Mais des relations fréquentes avaient lieu entre les deux villes, et les Actes mentionnent, en particulier (XI, 27), plusieurs prophètes qui «descendirent de Jérusalem à Antioche,» sans doute pour voir de leurs yeux, comme Barnabas, la marche et les progrès de l'Église. Notons, en passant, que ce mot prophète a été souvent mal compris. Le vrai sens est prédicateur, comme on peut le voir par tous les endroits où Paul parle du don de prophétie; même dans l'Ancien-Testament, la charge ordinaire du prophète est d'exhorter, de menacer, de consoler, et, quand il prophétise, dans le sens vulgaire de ce mot, c'est en vertu d'une inspiration spéciale et supérieure. Ainsi en fut-il d'Agabus, un des prophètes venus à Antioche, qui, nous est-il dit, «annonçait par l'Esprit qu'une grande famine devait fivoir lieu prochainement.» L'Église de Jérusalem était pauvre; celle d'Antioche, plus riche, résolut de lui envoyer quelques secours, peut-être aussi pour montrer que les sentiments fraternels n'avaient point souffert des idées qui prévalaient à Antioche. La somme recueillie, on l'envoya par Barnabas et Paul; autre indice de l'intention que nous venons d'indiquer. La date de ce voyage nous est donnée par celle de la disette, qui eut lieu, selon Josèphe, la quatrième année du règne de Claude, soit l'an 44 ou 45 de notre ère.
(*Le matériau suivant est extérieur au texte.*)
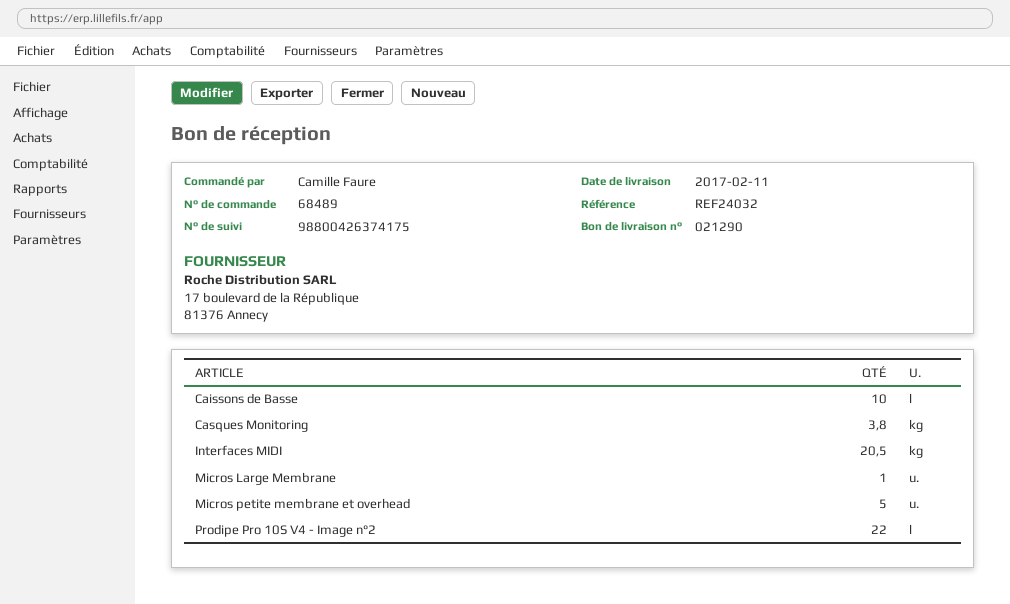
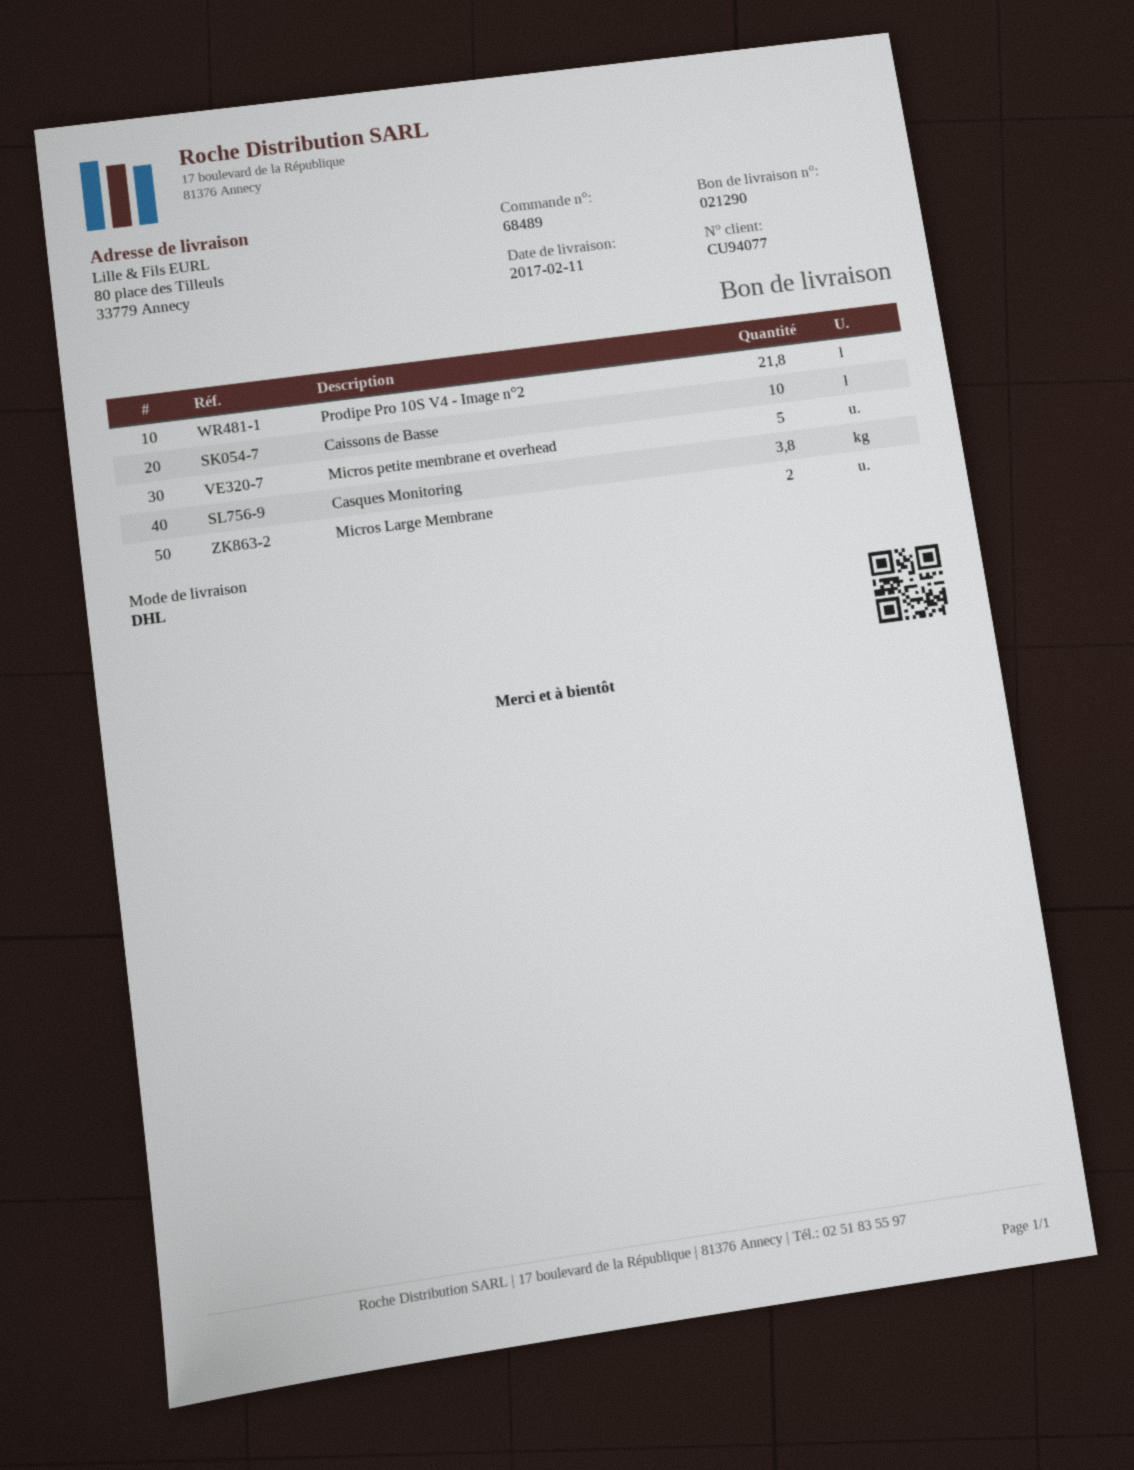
Interfaces MIDI: 20.5 -> none
Micros Large Membrane: 1 -> 2
Prodipe Pro 10S V4 - Image n°2: 22 -> 21.8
Ce second voyage à Jérusalem ne peut donc être le même que le second dont Paul nous parle dans l'épître aux Galates (II, 1). Cette difficulté, dont on s'est beaucoup préoccupé, se réduit à voir s'il est possible que Paul n'ait rien dit, dans l'épître, de ce second voyage raconté dans les Actes. Or, ce n'est pas seulement possible, mais tellement naturel, que le contraire ne se comprendrait pas. Pourquoi parler aux Galates d'un événement dont ils n'ont que faire dans le débat dont Paul les entretient en ce moment? Il est allé une première fois à Jérusalem, trois ans après sa conversion, pour voir Pierre; il y est retourné, quatorze ans après sa conversion, pour s'entretenir avec les chefs de l'Église. À quoi bon mentionner, dans l'intervalle, un voyage où il n'a fait que porter aux chrétiens de Jérusalem les dons de ceux d'Antioche? Ce voyage, d'ailleurs, avait eu lieu dans des circonstances telles, que, même le voulant, il n'eût guère pu rien faire d'important à Jérusalem. La persécution venait de se réveiller. Hérode-Agrippa, roi des Juifs par la grâce de Claude, qui lui en avait rendu le titre, cherchait à plaire aux Juifs en persécutant les chrétiens. Il avait fait périr Jaques, l'apôtre. Pierre, sans une miraculeuse délivrance, aurait eu le même sort. Voilà l'état dans lequel Barnabas et Paul trouvèrent l'Église. Le persécuteur, frappé d'une maladie terrible, mourut; l'Église respira. Paul et Barnabas repartirent pour Antioche, et les derniers mots du récit (Actes XII, 25), ne permettent pas de supposer que leur séjour eût été long. Tout se réunit donc pour prouver que Paul a pu omettre, écrivant aux Galates, toute mention de ce voyage, et que le second de l'épître est le troisième des Actes. — Nous aurons à nous occuper sérieusement de ce dernier.